Data records |

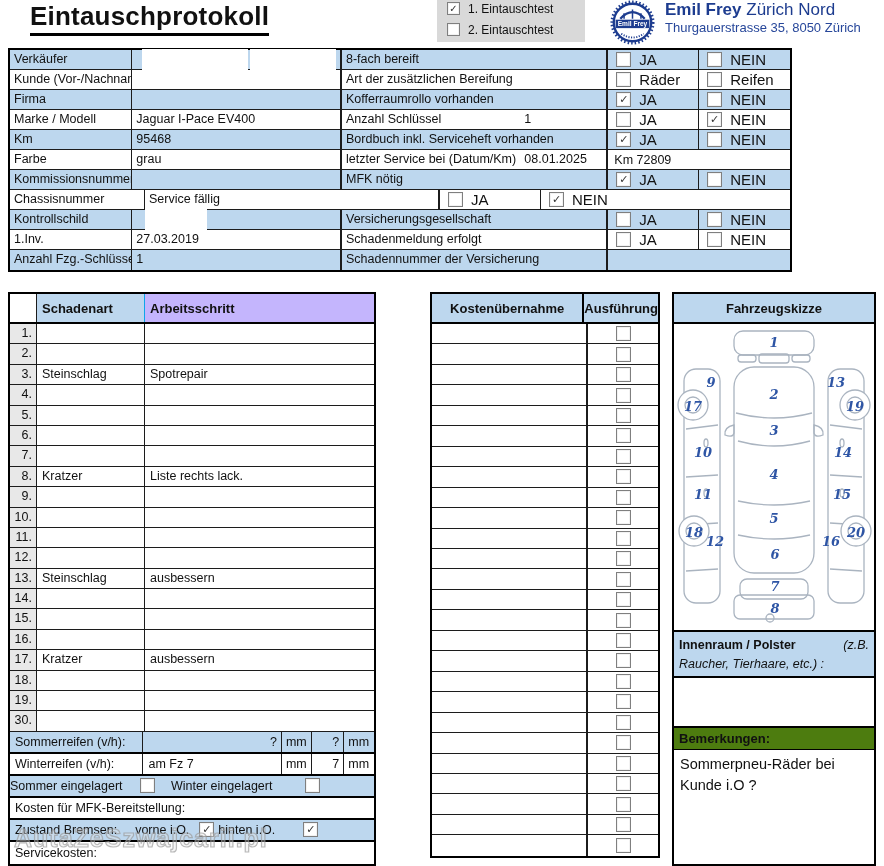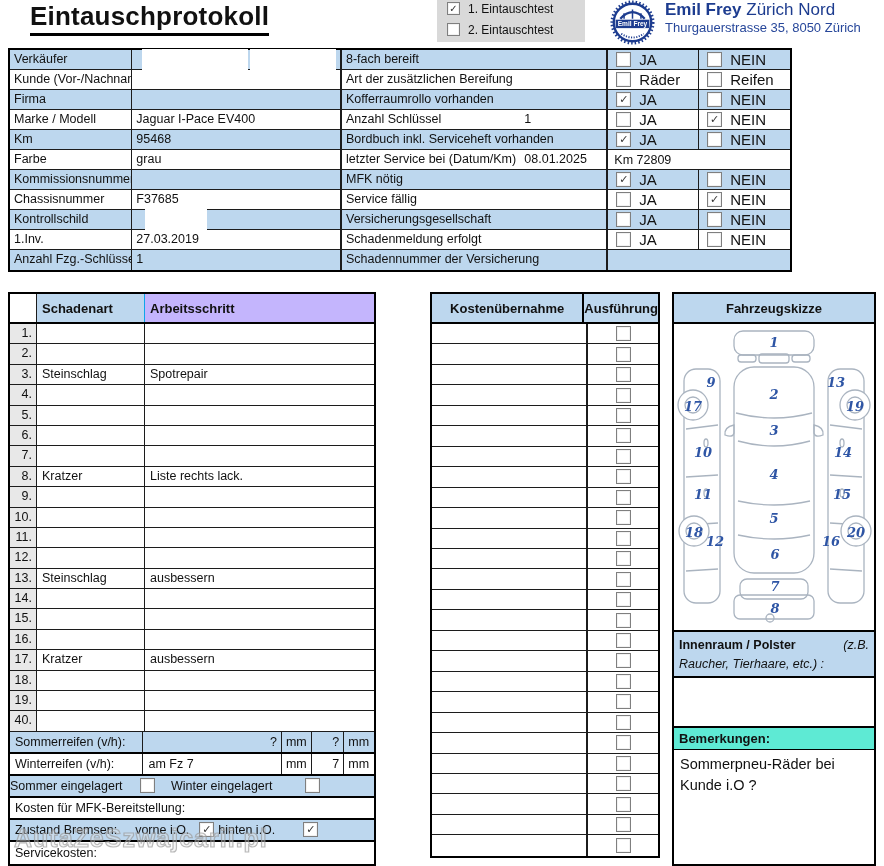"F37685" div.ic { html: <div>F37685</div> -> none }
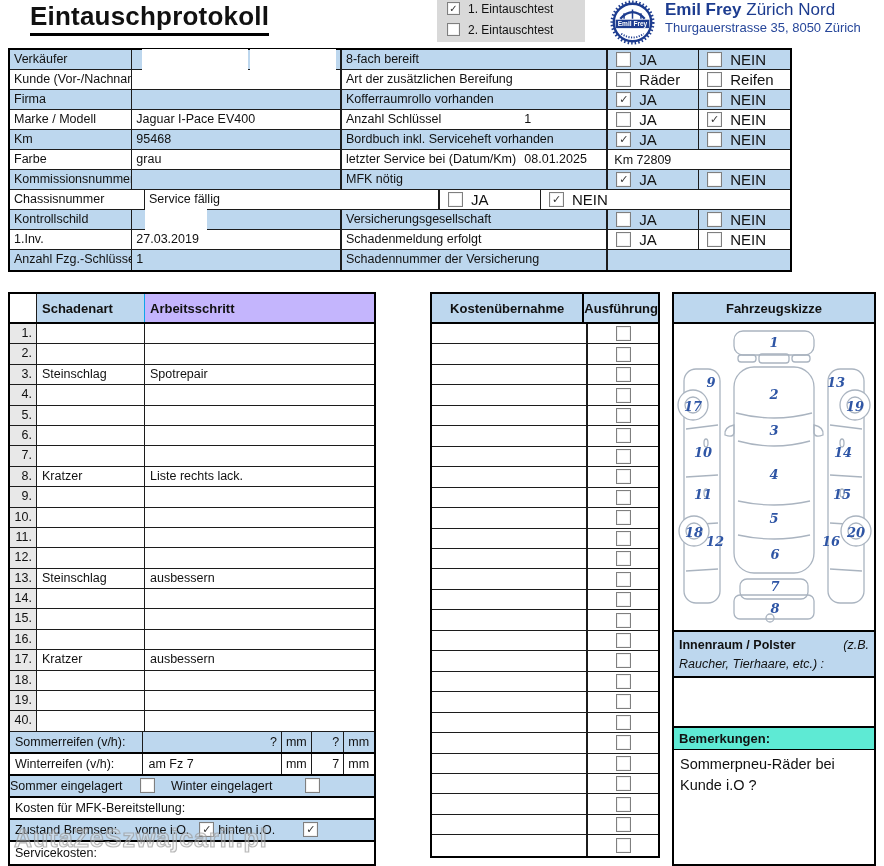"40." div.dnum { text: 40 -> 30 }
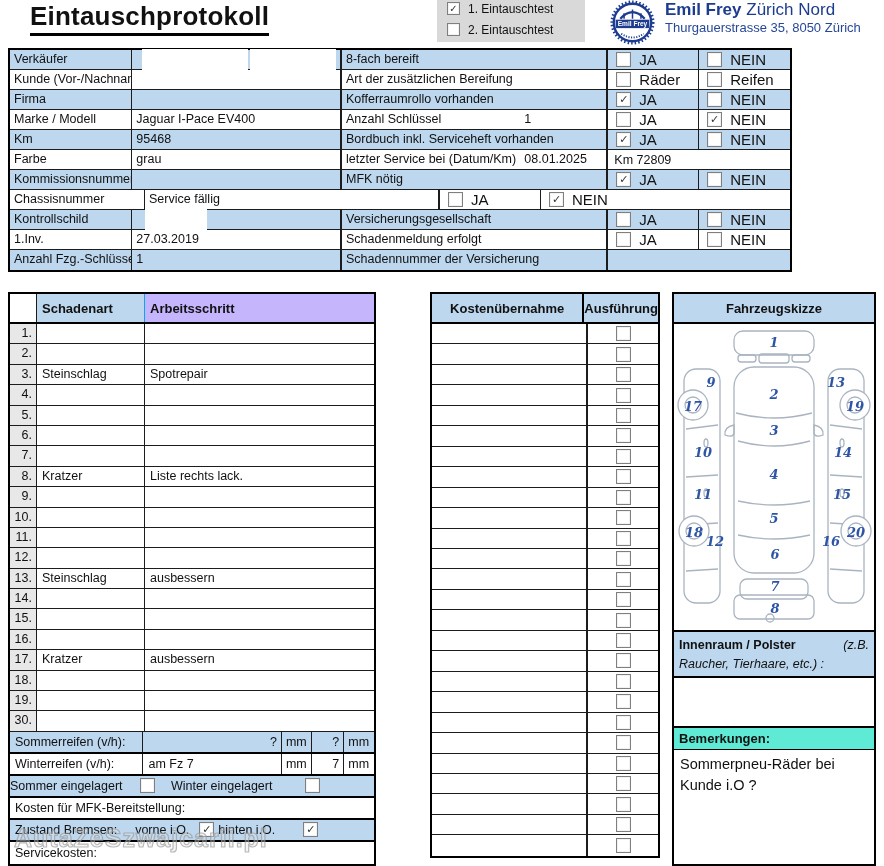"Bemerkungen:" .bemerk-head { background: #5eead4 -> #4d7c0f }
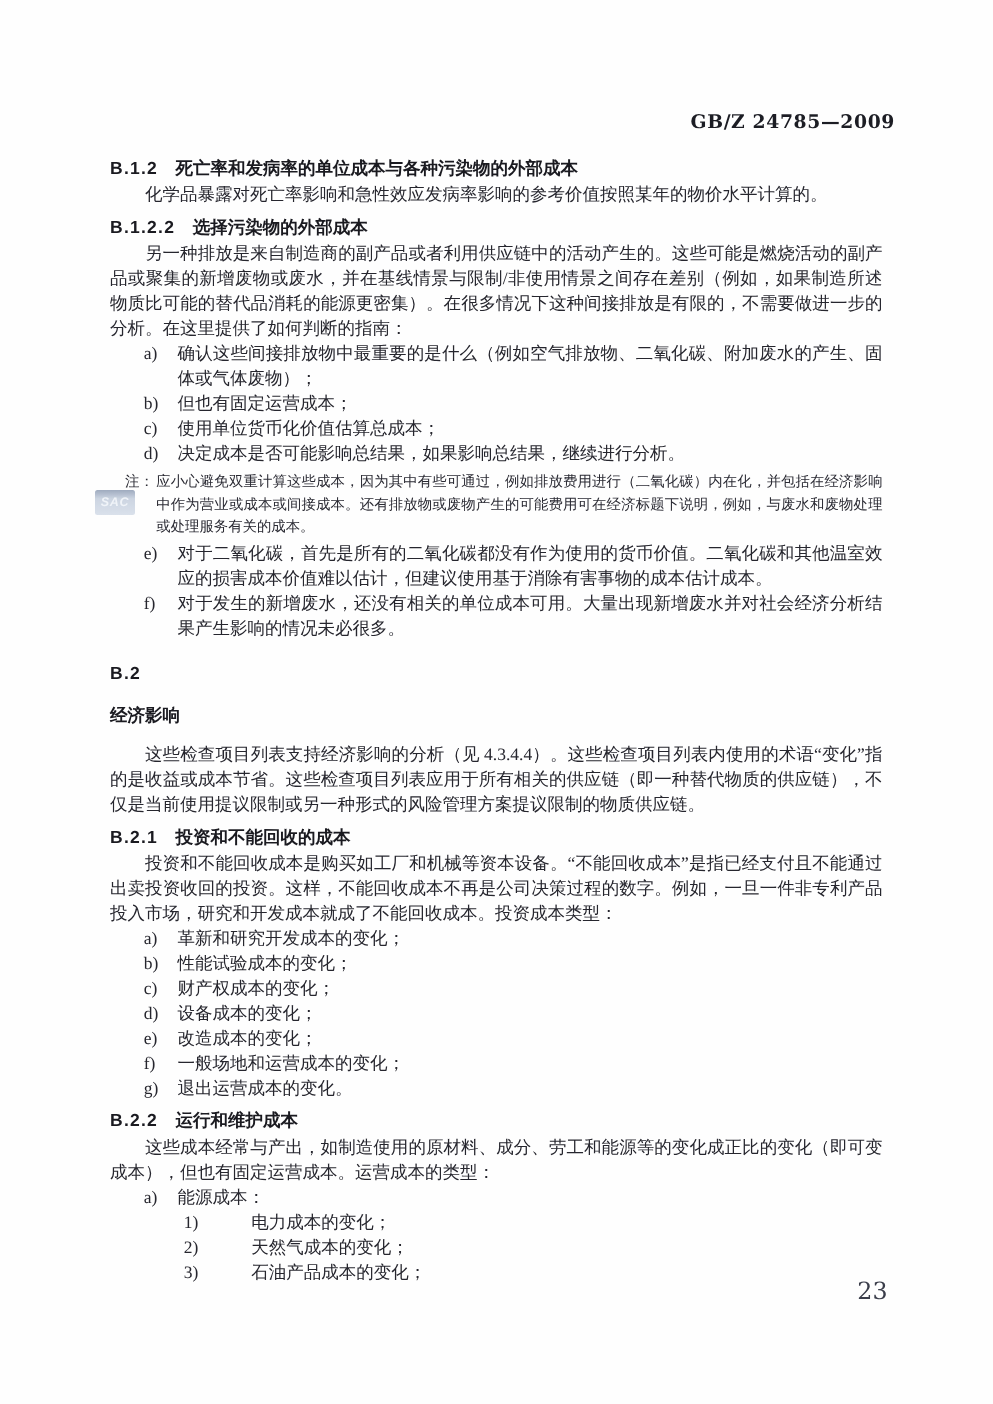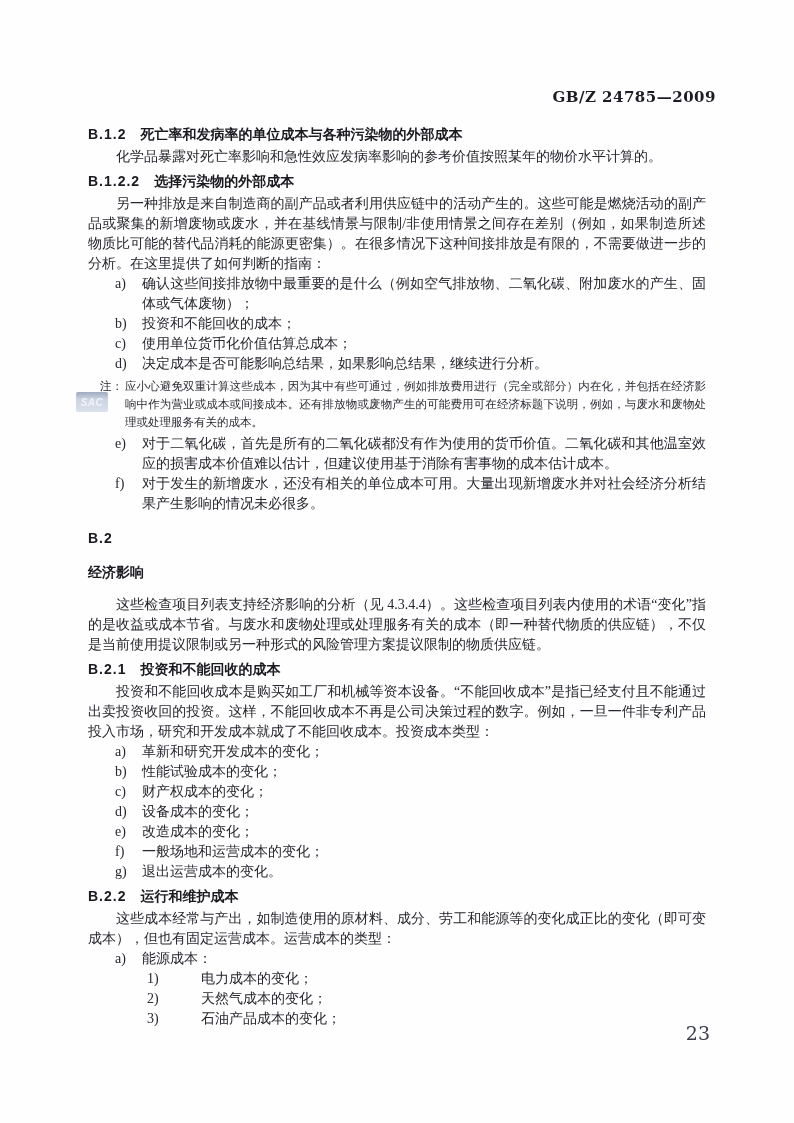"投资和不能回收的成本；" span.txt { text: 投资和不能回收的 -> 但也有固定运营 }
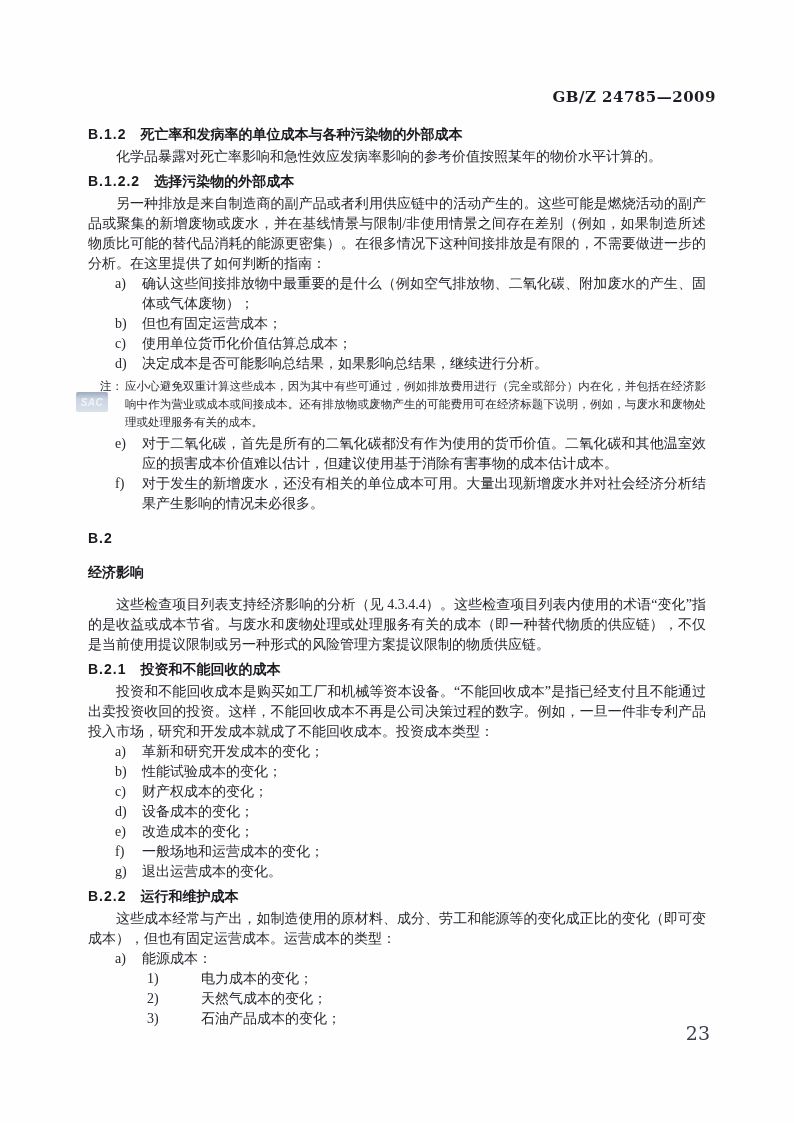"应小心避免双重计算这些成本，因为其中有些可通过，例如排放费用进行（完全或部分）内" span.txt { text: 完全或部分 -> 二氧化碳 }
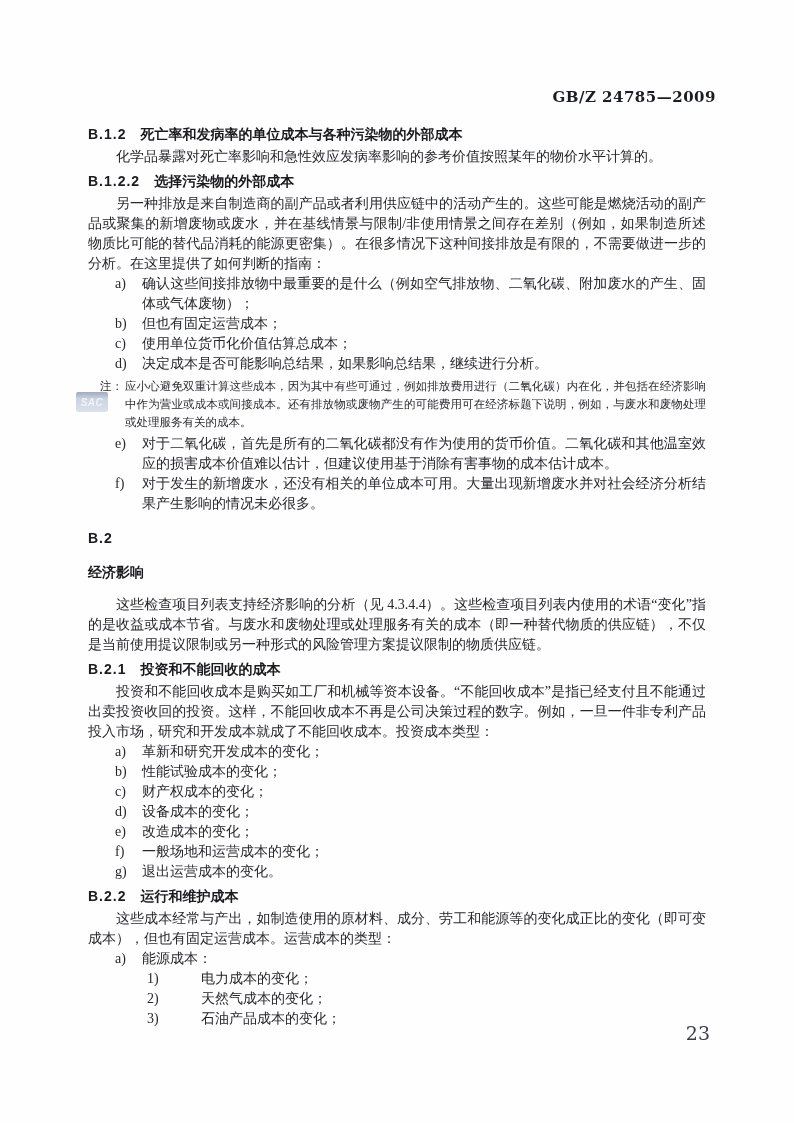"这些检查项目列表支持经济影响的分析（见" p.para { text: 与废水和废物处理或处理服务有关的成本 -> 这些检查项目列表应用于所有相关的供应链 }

Assignment | Here the job is to quote the lines from the one with "text: 40 ->" through the end of the material, both included, exactly; please skip the pictures.

Answer box |
"40." div.dnum { text: 40 -> 30 }
"Bemerkungen:" .bemerk-head { background: #5eead4 -> #4d7c0f }
"投资和不能回收的成本；" span.txt { text: 投资和不能回收的 -> 但也有固定运营 }
"应小心避免双重计算这些成本，因为其中有些可通过，例如排放费用进行（完全或部分）内" span.txt { text: 完全或部分 -> 二氧化碳 }
"这些检查项目列表支持经济影响的分析（见" p.para { text: 与废水和废物处理或处理服务有关的成本 -> 这些检查项目列表应用于所有相关的供应链 }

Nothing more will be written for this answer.